You should also reduce your fat and fiber intake during your carb-loading phase. This is to prevent gaining weight and feeling sluggish, or having stomach discomforts.
Your event is on Sunday and you want to carb-load 3 days before your event. If you weigh 160 lbs, you should eat 576 to 880 grams of carbohydrates from Thursday to Saturday.
But keep in mind that eating carbs should be done not only during the carb-loading period but also throughout your training.
According to Mayoclinic.org, most athletes need 5 to 7 grams of carbohydrate per kilogram of body weight daily for general training.
Eating Pasta Before The Marathon: Is It Good?
So what’s up with pasta? Why is pasta the food of choice for most runners before a marathon race?
Well, aside from being a good source of carbohydrates with low fats, they’re also delicious, easy-to-make, and widely available in most restaurants and fast food chains.
Not to mention pasta parties the day before the event has been a tradition in the marathon running community.
But it doesn’t mean that the pre-race supper must be pasta. In fact, there are a lot of good sources of carbohydrates to choose from.
Foods To Eat When Carb loading
Here’s a table of carbohydrate-rich food and their corresponding amounts of carbohydrates in grams per 100 grams of serving.
|Source of carbs||Carbs per 100g|
|White rice||28 grams|
|White bread||49 grams|
(Please note that the number of carbs may differ depending on the ingredients).
As you can see, pasta only has approximately 25 grams of carbs per 100 grams of serving, while white bread has 49 grams.

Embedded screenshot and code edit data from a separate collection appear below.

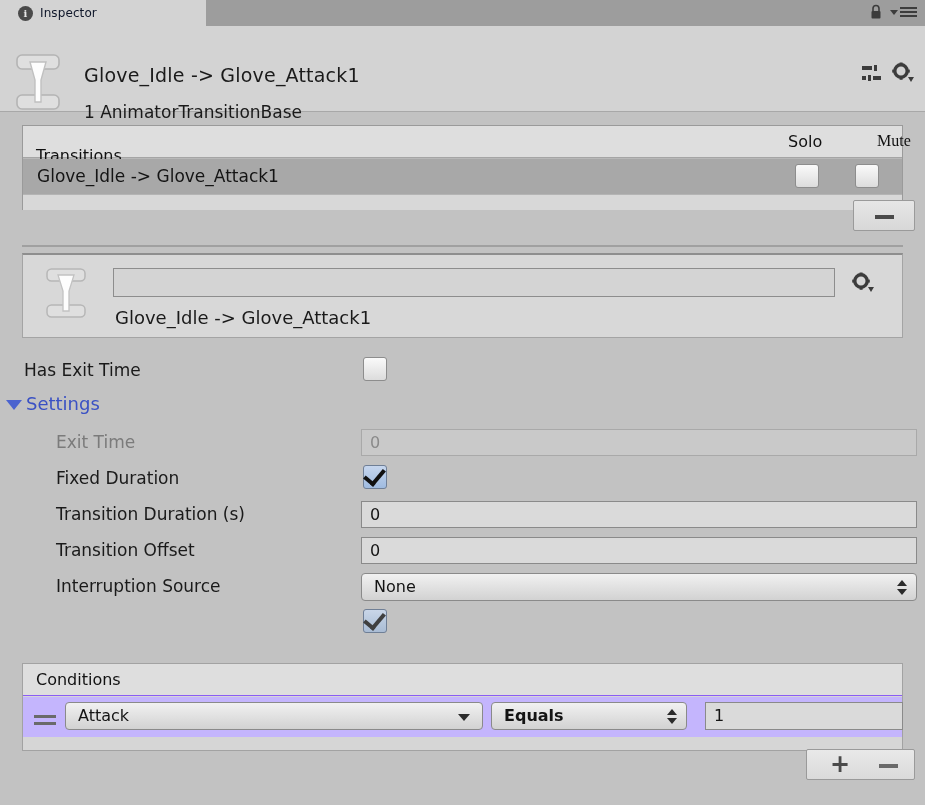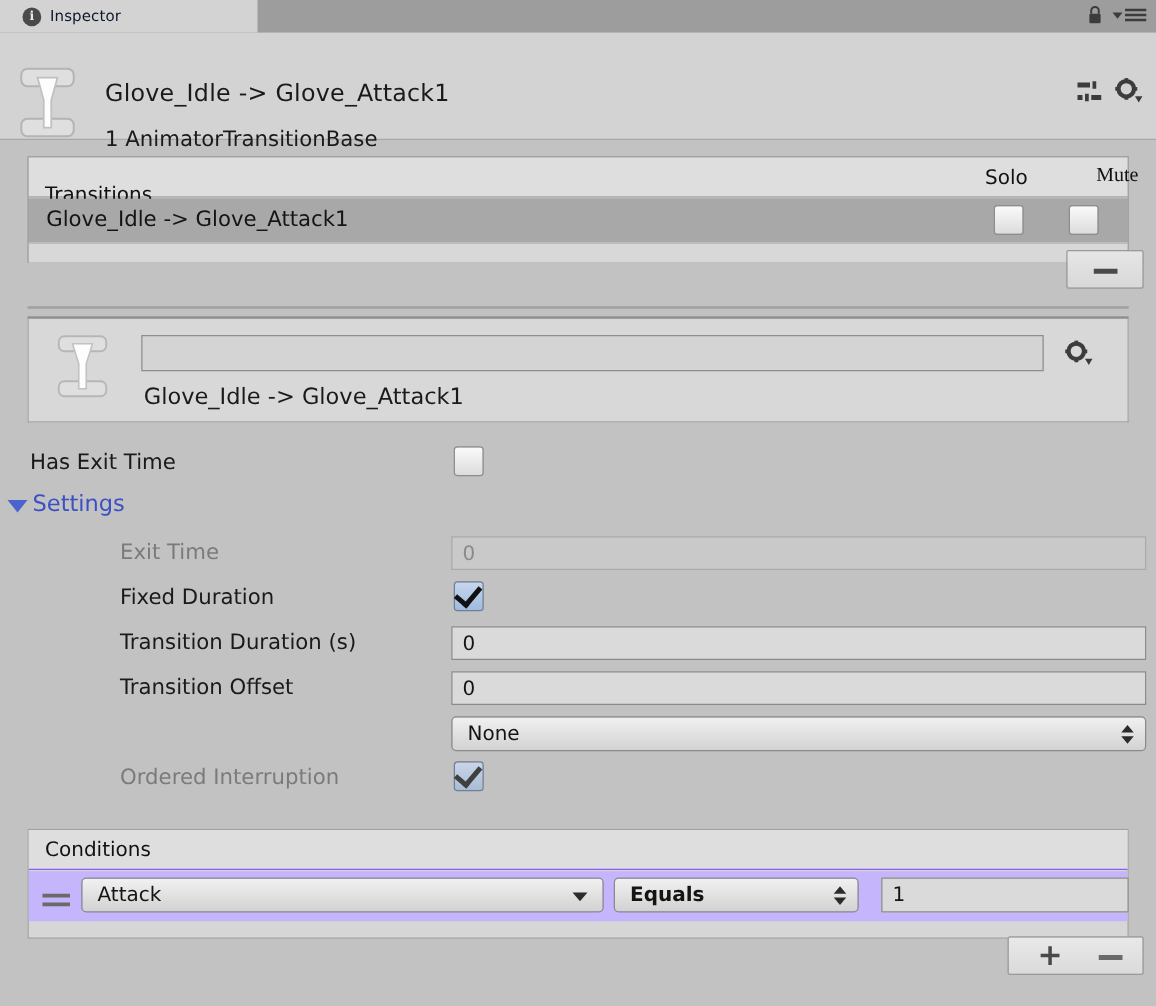"Exit Time" .prop .label.l1 { margin-left: 40px -> none }
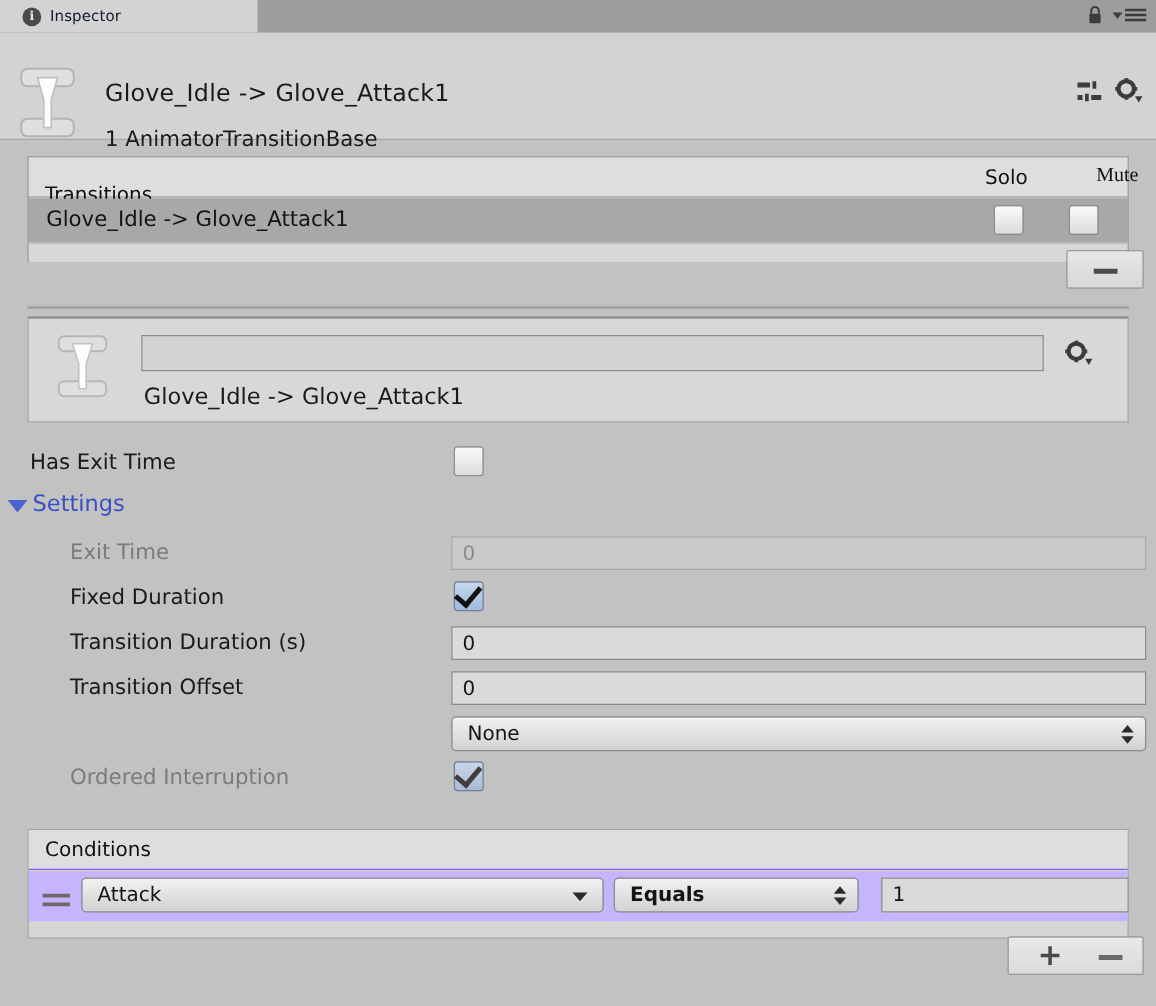"Interruption Source" span.label { html: none -> <span>Interruption Source</span> }
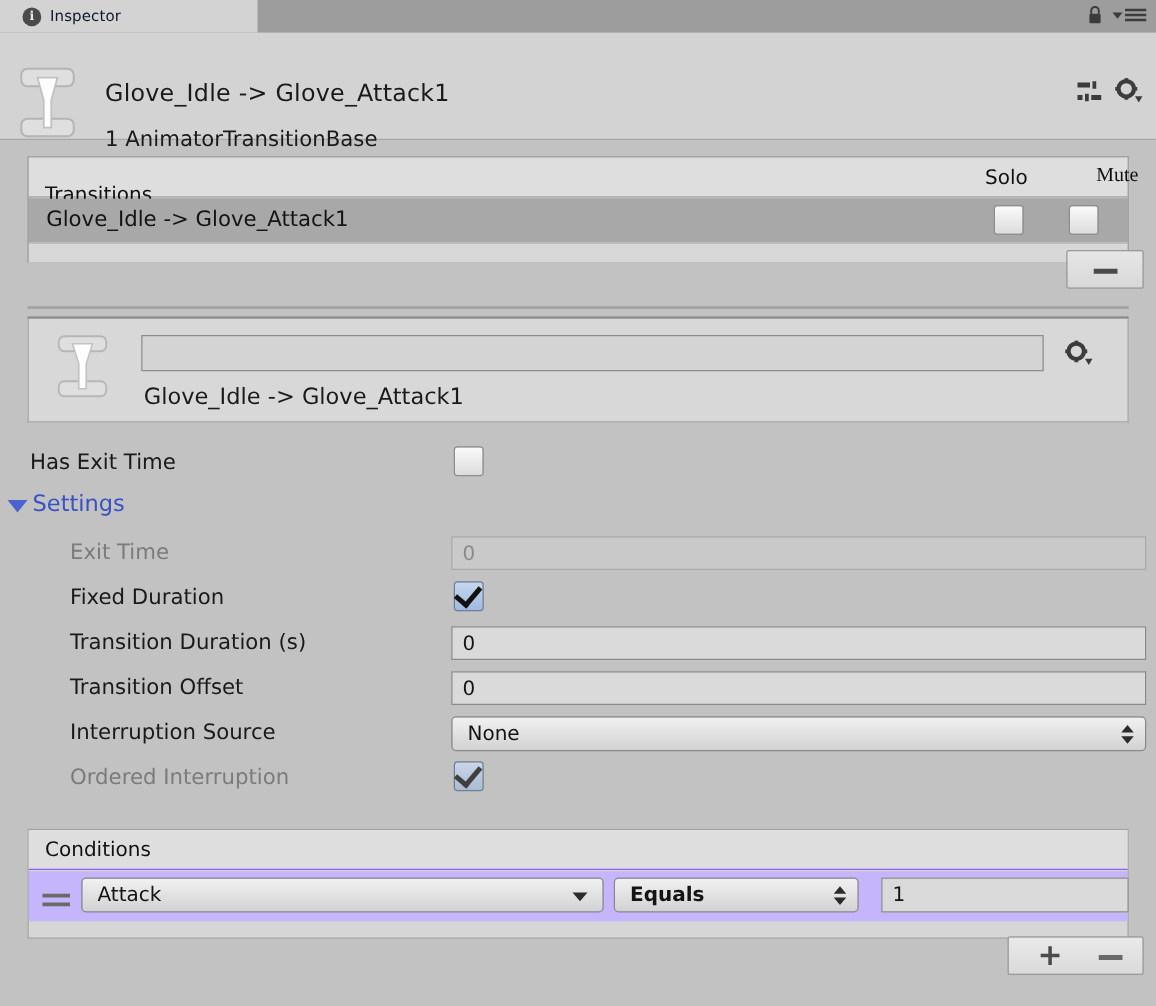"Ordered Interruption" span.label { html: <span>Ordered Interruption</span> -> none }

Both are widely available and are good sources of carbs. So why pasta? Would you really enjoy a white bread party with your fellow marathon runners?
The bottom line is, if you’re planning to skip the pasta party or you just don’t like pasta, choose a source of carbohydrates that is:
- High in carbohydrates
- Low in fat
- Low in fiber
- Something that you’ll enjoy eating
Obviously, you need some protein to support your muscles. Focus food sources that are high in protein such as chicken breast (no skin), lean meat, or egg whites.
Foods To Avoid When Carb Loading
As mentioned, you should avoid food that’s high in fat—because it can make you gain weight and feel sluggish. And fiber—because they might create stomach discomfort during the marathon.
Here’s a list of food that may seem like a good source of carbs but are also high in fat:
- Certain sauces
- French fries
- Potato chips
- Ice cream
Also, you might think that wheat bread or brown rice is a better option (and they are, in some instances), but as we’ve discussed earlier, you should avoid foods high in fiber during the carb-loading period.
That means white bread and white rice are better options in this situation.
Also read: What Should You Do After Running a Marathon (Recovery Tips)
Pasta is a great source of carbohydrates, but they aren’t the only good source of carbs.
They became the food of choice for most marathon runners mostly because they’re delicious, easy to make, and it has been a tradition among running communities.
If you like to skip the pasta party, by all means feel free to skip it. Just be sure to pick a carb source that’s low in fat and fiber.